En collaboration avec la fondation Bru-Zane, Piano aux Jacobins accueillait, le 6 septembre dernier Geoffroy Couteau, jeune artiste révélé grâce à quelques récompenses internationales prestigieuses, dont un brillant 1er prix au Concours International Brahms, et un premier album CD consacré à ce même compositeur.
Le jeune pianiste français Geoffroy Couteau lors de son récital du 6 septembre 2010
de la 31ème édition de Piano aux
Jacobins (Photo Classictoulouse)
L’auditorium Saint-Pierre des Cuisines recevait ainsi ce musicien virtuose dans un programme original associant Charles-Valentin Alkan à Frédéric Chopin. Si ce dernier occupe une place de choix dans l’olympe des grands compositeurs, il n’en est pas de même du premier dont les œuvres n’encombrent pas les programmes de concert. La misanthropie d’Alkan n’est peut-être pas étrangère au relatif purgatoire dans lequel persiste son œuvre. Contemporain et ami de Chopin, il fut, comme le génie polonais, pianiste avant d’être compositeur. Sa mort accidentelle survenue à l’âge de 74 ans a beaucoup fait parler d’elle. Il aurait été écrasé par sa bibliothèque alors qu’il y saisissait le Talmud !
Le parallèle établi par Geoffroy Couteau entre les pièces des deux amis se révèle parlant et fructueux. La troisième suite op. 65 extraite des « Trente Chants » ouvre le programme sur une musique foisonnante pleine de contrastes. Exaltation et recueillement successifs ne sont pas loin d’évoquer le Schumann de Florestan et Eusebius. Quant aux deux pièces tirées des Douze études dans les tons mineurs et des Douze études dans les tons majeurs, le Scherzo diabolico et l’Allegro barbaro, elles donnent une idée des talents de virtuose qui devaient être ceux du compositeur auquel Geoffroy Couteau rend pleine justice. Ebouriffante démonstration de vélocité et de richesse colorée.
Le contraste avec la Première Ballade de Chopin qui suit n’est pas aussi accusé qu’on aurait pu le supposer.

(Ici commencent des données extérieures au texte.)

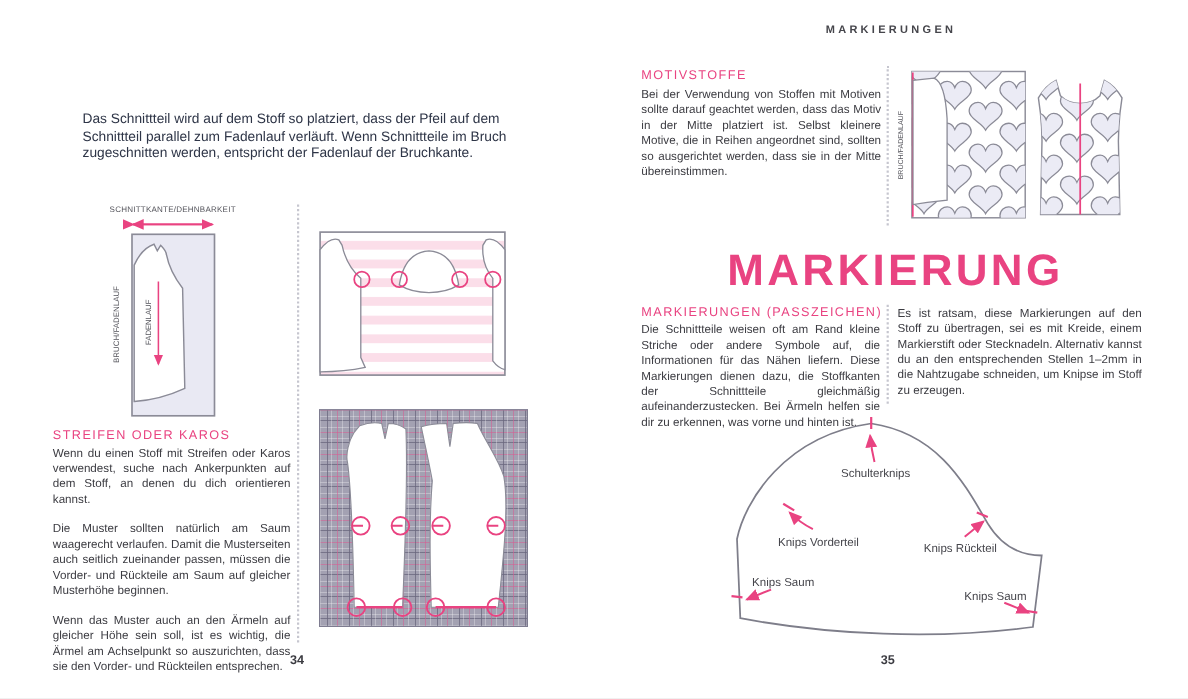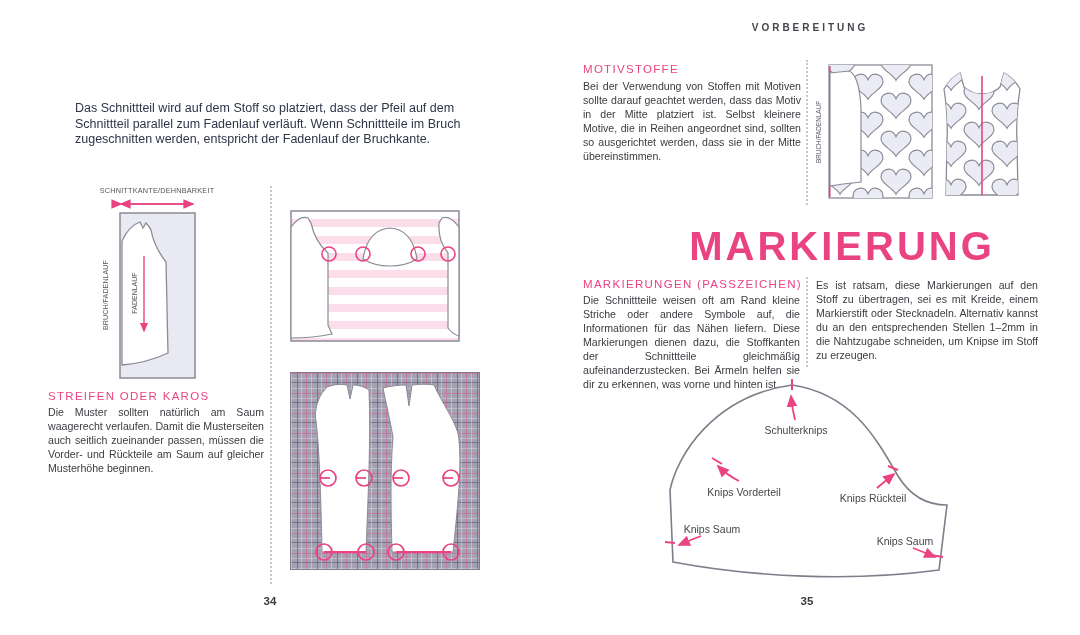"VORBEREITUNG" div.abs { text: VORBEREITUNG -> MARKIERUNGEN }
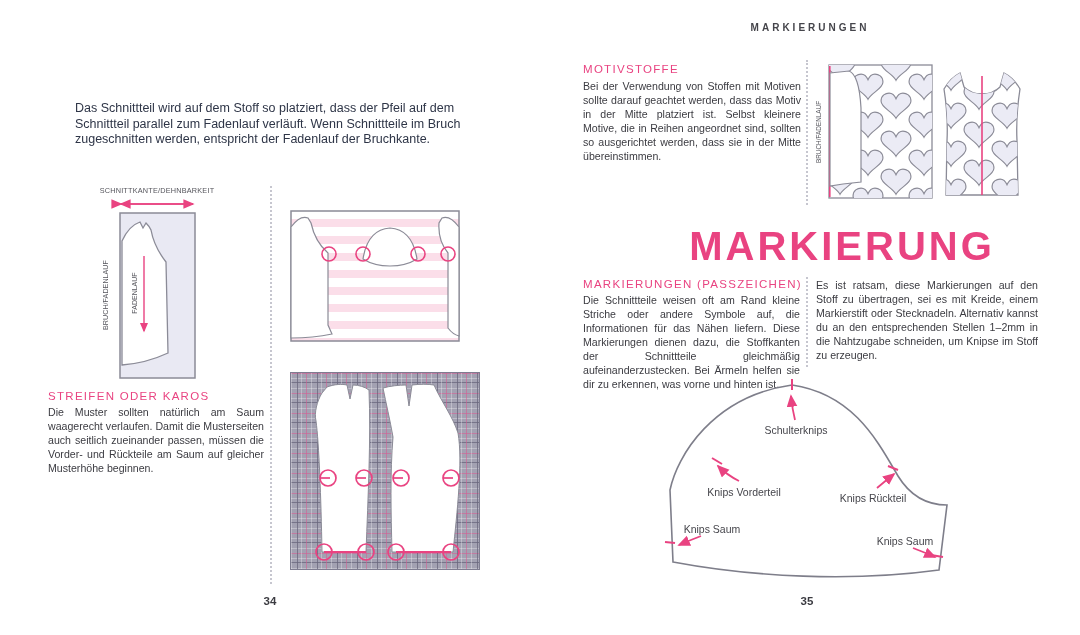"MARKIERUNG" div.abs { left: 612px -> 584px }
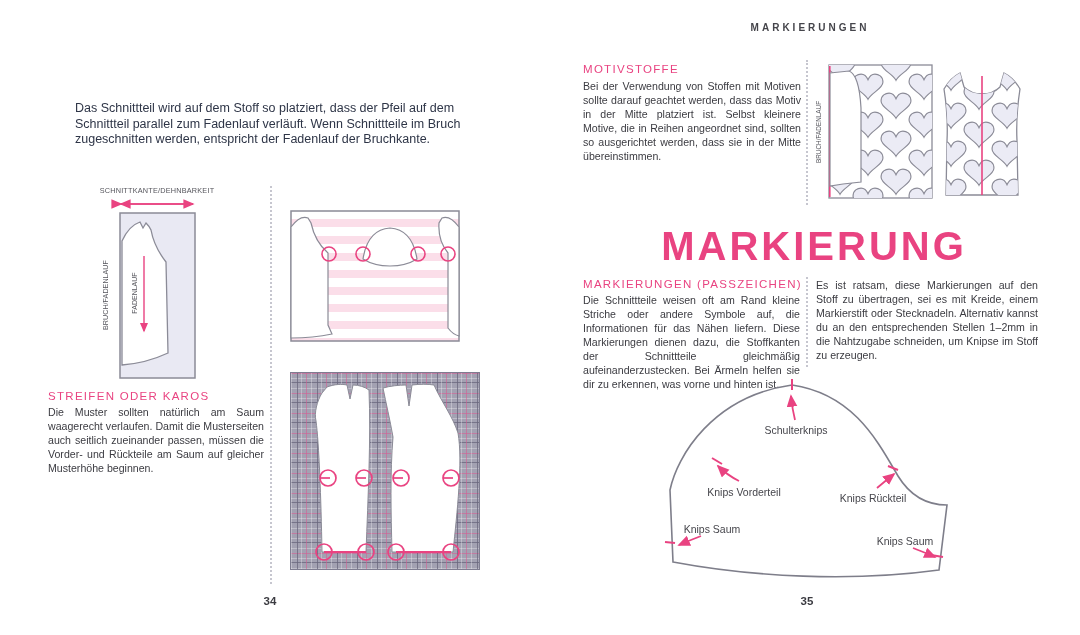"Wenn du einen Stoff mit" p { html: none -> <p>Wenn du einen Stoff mit Streifen oder Karos verwendest, suche nach Ankerpunkten auf dem Stoff, an denen du dich orientieren kannst.</p> }
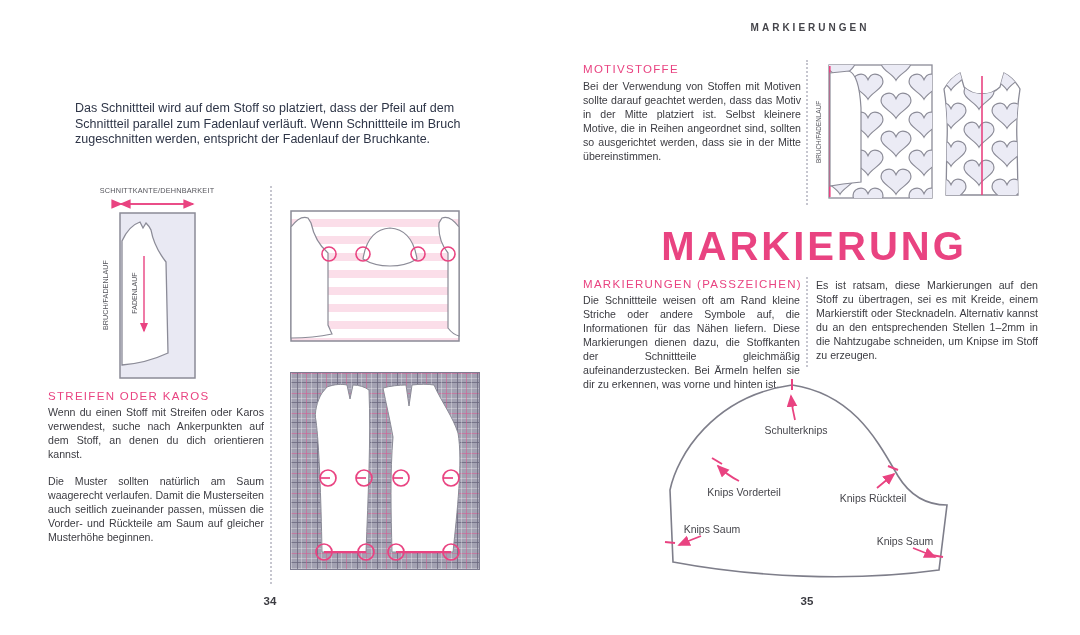"Wenn das Muster auch an" p { html: none -> <p>Wenn das Muster auch an den Ärmeln auf gleicher Höhe sein soll, ist es wichtig, die Ärmel am Achselpunkt so auszurichten, dass sie den Vorder- und Rückteilen entsprechen.</p> }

En effet, le jeu de Geoffroy Couteau se garde bien de tout sentimentalisme. « Son » Chopin sonne âpre, rude, heurté parfois, violent même, mettant ainsi à jour des blessures enfouies. La même vision parcourt les vingt-quatre Préludes de l’opus 28 qui occupent toute la seconde partie. Le jeune interprète se lance dans ce voyage au pays des tonalités avec détermination et enthousiasme. Loin de faire un sort à chacune de ces courtes pièces, il en organise le déroulement, les oppose, ménage les transitions avec conviction. Seul bémol, le recours un peu systématique, dans les accords plaqués, au décalage entre main droite et main gauche. La personnalité attachante de Geoffroy Couteau fait néanmoins de ce recueil un bouillonnement de violence et de passion.
Le bis réclamé par le public lui permet de retrouver son cher Brahms dans une vision apaisée et souveraine du premier des Intermezzi op. 117.